16 dic 2010

Fútbol

  Me acuerdo, de pibe. Era toda una promesa. Un cerebrito. Quería ser Presidente de la Nación a los 8 años. Para Salto, un gran pueblo, una pequeña ciudad, era mucho que decir. Todas las notas eran buenas. Menos educación física, claro. Nunca me gustó. Era una verdadera tortura.

  De haber sabido que el fútbol se convertiría en una pasión tardía, hubiera aprovechado aquellos momentos. Para jugar, claro. Y para vivirlo "desde adentro". Porque mi viejo (gran tipo mi viejo, aun con todas las cosas que uno le pueda reprochar) era periodista deportivo. Es periodista deportivo. Y el tipo me llevaba a la cancha de pibe. A los vestuarios, al banco suplente, a conocer a los jugadores, a los héroes. Al Negro Luna, por ejemplo, figura del Club Defensores de Salto. Y yo ni bola. Mi vida estaba en otra parte. En las enciclopedias, en las aventuras en bicicleta con los amigos del barrio. Y los otros.

  El futbol siempre fue un tema para mí. De chico, me acuerdo, me llevaron a una práctica del CUSA. Y la verdad es que fue todo un fracaso. Como jugador dejaba mucho que desear (era un desastre). Hasta aquella tarde.

  Llovía, me acuerdo, en el "poli" del “Defe”. Éramos varios muchahos, algún que otro veterano. Mi táctica fue distraer al adversario con comentarios graciosos, porque,  la verdad, nunca supe hacer otra cosa. Entonces yo, que jugaba en la defensa, esperaba a que llegaran. Cuando se acercaban con la pelota, los marcaba y empezaba a maldecir en todos los idiomas, hasta que los tipos, embriagados en una carcajada interminable, perdían la pelota. Y ahí salía yo, que no tenía ni idea de donde estaba el arco.

  Tomaba la pelota como podía, y la iba llevando hacia adelante. El primer gol, me acuerdo, fue una satisfacción increíble. Fue justiciero, le demostraba a los muchachos, a mi viejo, al mundo, que podía ser un gran jugador, que podía ser goleador. Y lo grité como nadie. Y ahí entendí eso de “abrazo de gol”. Fui solito, encontré el arco, y gatillé.

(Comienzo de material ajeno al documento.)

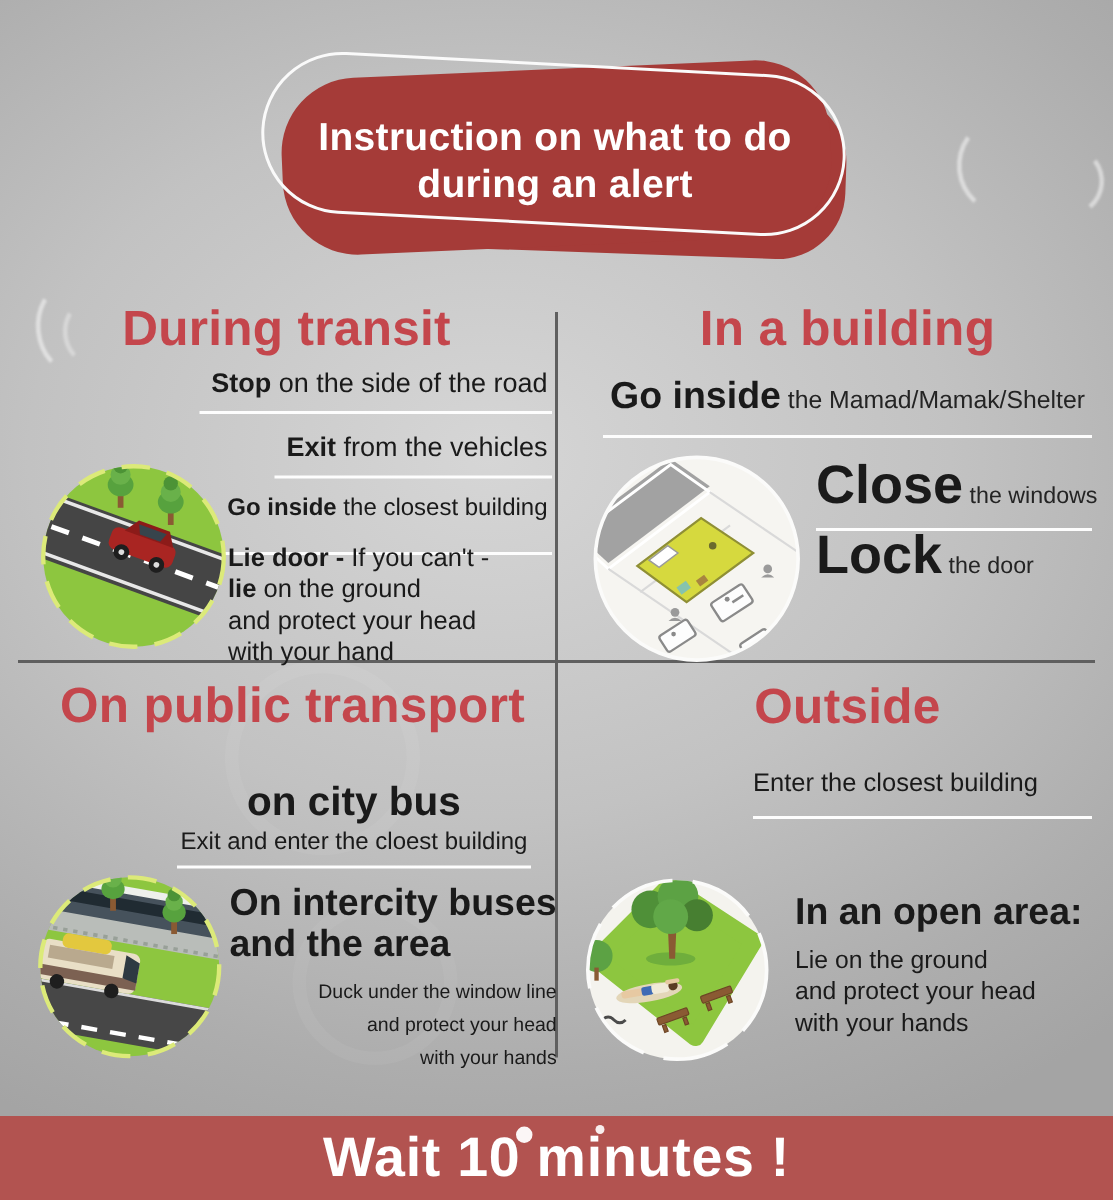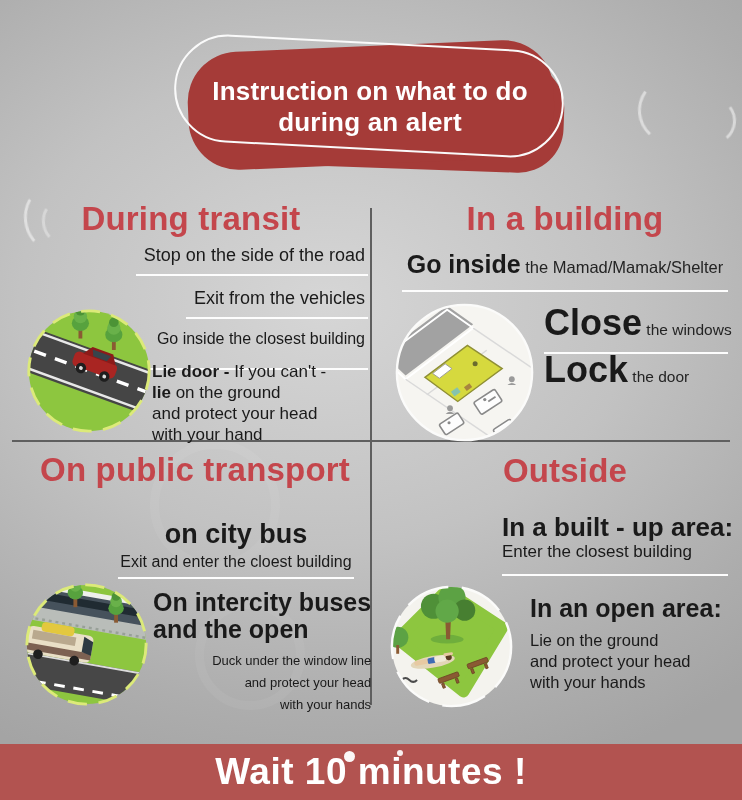--- a/index.html
+++ b/index.html
@@ -67,7 +67,7 @@
     position:absolute; right:374px; white-space:nowrap; color:#1a1a1a;
     border-bottom:2.5px solid #fdfdfd; padding:0 3px 8px 8px; font-size:18px;
   }
-  .t-step b { font-weight:400; }
+  .t-step b { font-weight:700; }
   .t-step1 { top:245px; }
   .t-step2 { top:288px; }
   .t-step3 { top:330px; font-size:16px; padding-bottom:20px; }

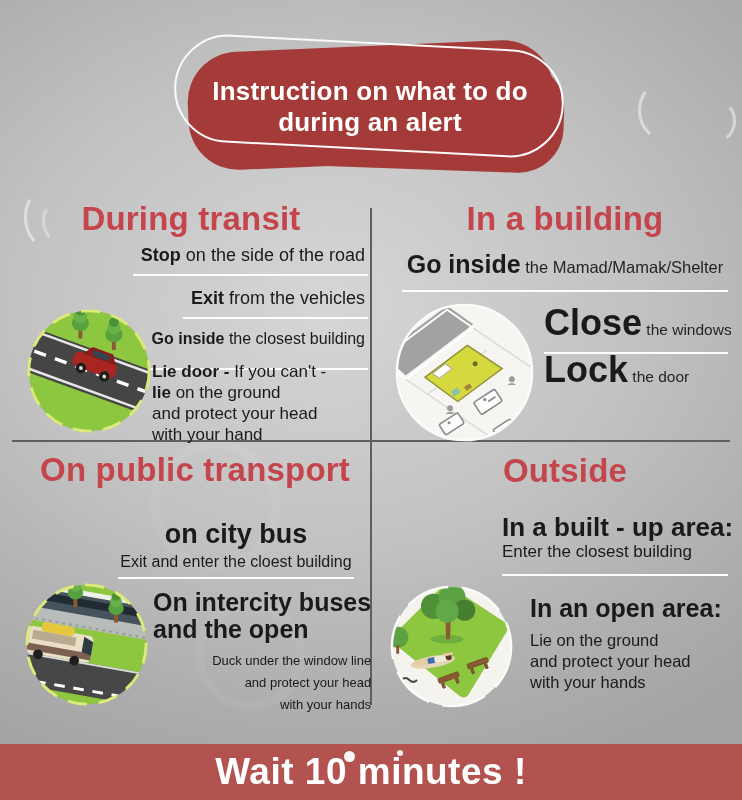--- a/index.html
+++ b/index.html
@@ -330,7 +330,6 @@
   <div class="q-heading qh-outside">Outside</div>
 
   <div class="o-builtup">
-    <div class="title">In a built - up area:</div>
     <div class="desc">Enter the closest building</div>
   </div>
 

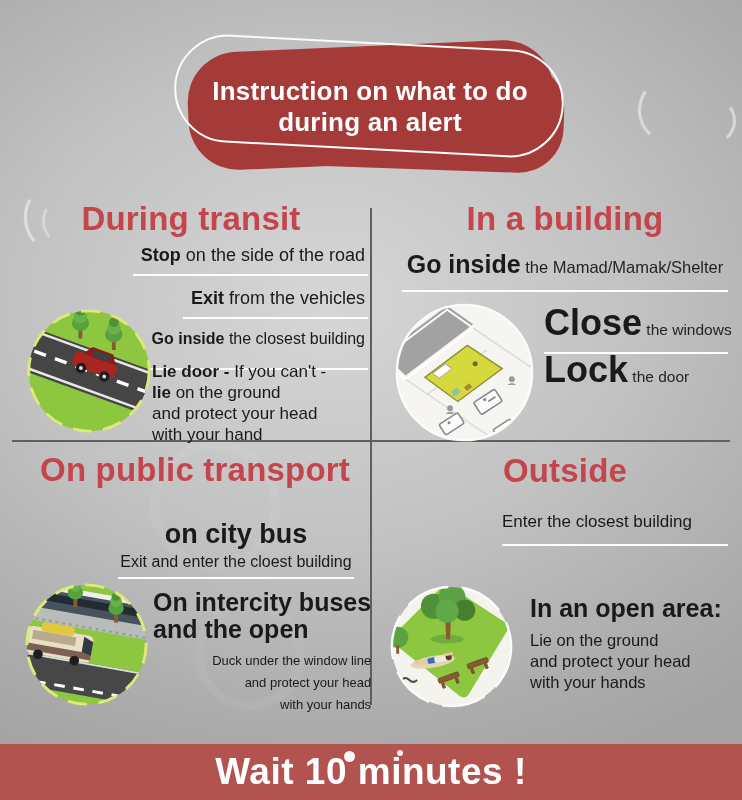--- a/index.html
+++ b/index.html
@@ -272,7 +272,7 @@
 
   <div class="p-intercity">
     <div class="title">On intercity buses</div>
-    <div class="title">and the open</div>
+    <div class="title">and the area</div>
     <div class="desc">
       <div>Duck under the window line</div>
       <div>and protect your head</div>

  Pero el segundo, que fue casi  jugada preparada, me llenó de gloria. La pelota la traía el Oso, el viejo de un amigo. Se acercó al arco por el lateral derecho, yo estaba adentro del área. Me vió y después me miró. Y con un gesto de complicidad (de esos que sólo se entienden en la cancha), me tiró el pase. Le pegué de refilón, y el arquero no pudo contener la furia. Lo que se dice un golazo. Ese día, lo juro, fui un tipo feliz como pocas veces.